Make big data algorithms ask when they're unsure.
Avoid silly questions and ask questions which promise to yield the most information.
- Want to minimize number of requested labels (expensive).

Overview

Two main approaches:

Stream-based (online) active learning: need to decide on the spot whether to request a label for a data point
Pool-based active learning: sequentially request point labels from an unlabeled dataset

Simple example

Learning a 1D threshold function or a liner threshold function.

\begin{equation} H = \left\{ h : [0, 1] \mapsto \{+1, -1\}, h(x) = \operatorname{sign}(x - \tau), \tau \in [0, 1] \right\} \end{equation}

Pool-based active learning

request labels intelligently until we can infer all remaining labels
efficiency varies (can reduce nr. of requested labels exponentially, or have almost no impact)

Uncertainty sampling

Assign uncertainty score to all points and pick most uncertain example. Widely used heuristic.
SVM: pick point closest to separating hyperplane: $x^{*} = \operatorname{arg min}_{x_i \in \mathcal{U}} | w^T x_i |$
Classifier retrained after every new label (Can we avoid this?).
Complexity to pick $m$ labels: $O\left( n \cdot m \cdot d + \frac{m^2}{\epsilon} \right)$, with $n$ datapoints (need to compute uncertainty score for each), $m$ max requested labels, $d$ dimensions and $\epsilon$ our error threshold (TODO please confirm).

Note: AUROC = Area Under ROC (receiver operating characteristic) Curve; measures the performance of a binary classifier system as its discrimination threshold is varied (i.e. it's big when a classifier has a lot of true positives vs. false positives).

Sub-linear time active learning

Store mappings from hyperplanes (hyperplane query) to close points.
Hyperplane query = give me the closest point(s) to this hyperplane. TODO: why more?
This helps us avoid recomputing uncertainty scores every time we update our model (i.e. the separating hyperplane).
The closer a point's vector is to be perpendicular to the normal $w$, the more likely it is to be close to it.
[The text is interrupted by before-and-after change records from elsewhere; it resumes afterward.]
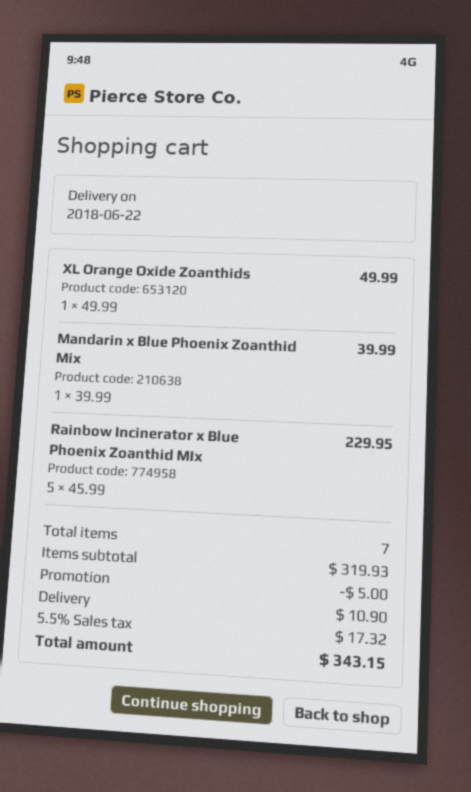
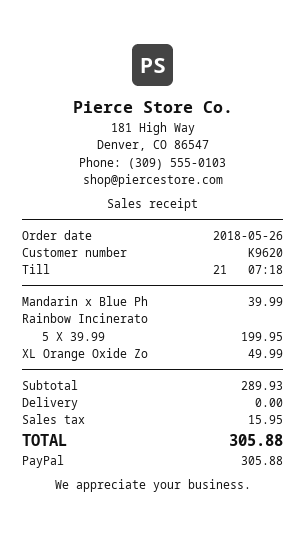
Rainbow Incinerator x Blue Phoenix Zoanthid MIx: 5 x 45.99 = 229.95 -> 5 x 39.99 = 199.95
subtotal: 319.93 -> 289.93
discount: 5.00 -> none
shipping: 10.90 -> 0.00
tax: 17.32 -> 15.95
total: 343.15 -> 305.88

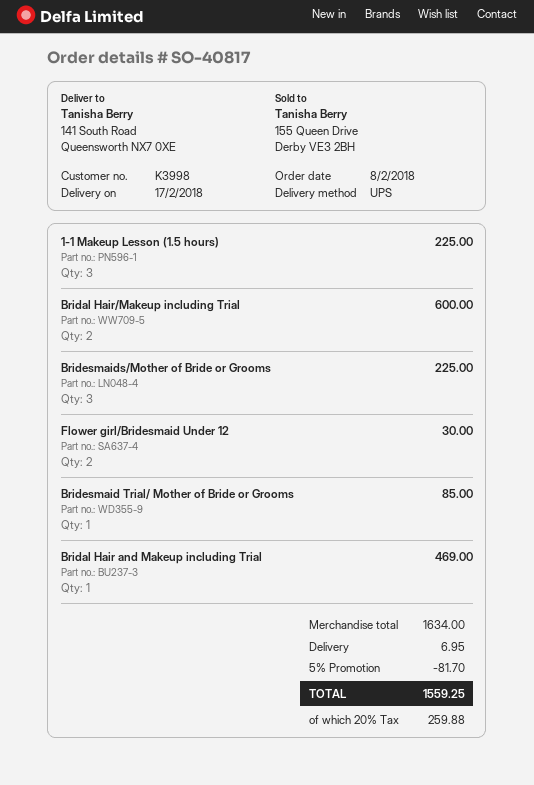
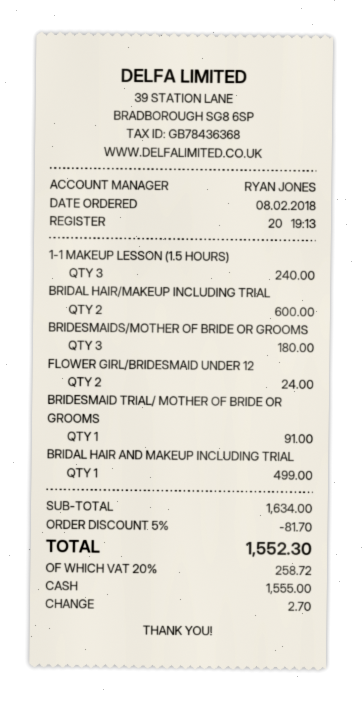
1-1 Makeup Lesson (1.5 hours): 3 for 225.00 -> 3 for 240.00
Bridesmaids/Mother of Bride or Grooms: 3 for 225.00 -> 3 for 180.00
Flower girl/Bridesmaid Under 12: 2 for 30.00 -> 2 for 24.00
Bridesmaid Trial/ Mother of Bride or Grooms: 1 for 85.00 -> 1 for 91.00
Bridal Hair and Makeup including Trial: 1 for 469.00 -> 1 for 499.00
shipping: 6.95 -> none
tax: 20% = 259.88 -> 20% = 258.72
total: 1559.25 -> 1552.30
There are exceptions, of course, but most of the time this rule works very well.

So how can we hash these queries?

Use two random vectors, $u$ and $v$.

\begin{equation} h_{u, v}(a, b) = [h_u(a), h_v(b)] = [\operatorname{sign}(u^{T} a), \operatorname{sign}(v^{T} b)], \quad u, v \sim \mathcal{N}(0, I) \end{equation}

Define a hash family (why?):

\begin{equation} h_{\mathcal{H}}(z) = \left\{ \begin{array} h_{u, v}(z, z), \> & \text{if } z \text{ is a database point vector} \\ h_{u, v}(z, -z), \> & \text{if } z \text{ is a query hyperplane vector} \\ \end{array} \right. \end{equation}

With this we get an LSH collision probability:

\begin{equation} \begin{aligned} Pr[h_H(w) & = h_H(x)] = Pr[h_u(w) = h_u(x)] Pr[h_v(-w) = h_v(x)] \\ & = \frac{1}{4} - \frac{1}{\pi^2}\left( \theta_{x, w} - \frac{\pi}{2}\right)^2 \end{aligned} \end{equation}

(A collision being a query hyperplane vector and another point get put into the same bucket, representing the fact that they are close, and that its label should be requested)
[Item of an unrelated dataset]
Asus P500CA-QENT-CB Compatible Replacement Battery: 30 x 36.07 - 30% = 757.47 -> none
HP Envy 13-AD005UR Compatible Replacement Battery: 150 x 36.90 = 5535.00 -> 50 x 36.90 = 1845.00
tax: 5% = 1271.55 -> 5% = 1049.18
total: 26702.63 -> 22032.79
For small enough $\theta_{x, w}$ this is OK but still not great. However, we can use multiple hash functions together in an OR-construction to increase the number of positives. (TODO: not in slides but logical; find reference)

Improving active learning

Key insight/problem: uncertain $\nRightarrow$ informative

Better to quantify how much information we get from each label, rather than just how uncertain it is.

Version space

A version space is a set of all classifiers consistent with the current data.

\begin{equation} \mathcal{V}(D) = \{ w : \forall \> (x, y) \in D, \operatorname{sign}(w^Tx) = y \} \end{equation}

Note: this does not account for noisy data.

In an SVM case, the original version space could be the whole $l_2$-norm ball of radius $\frac{1}{\sqrt{\lambda}}$.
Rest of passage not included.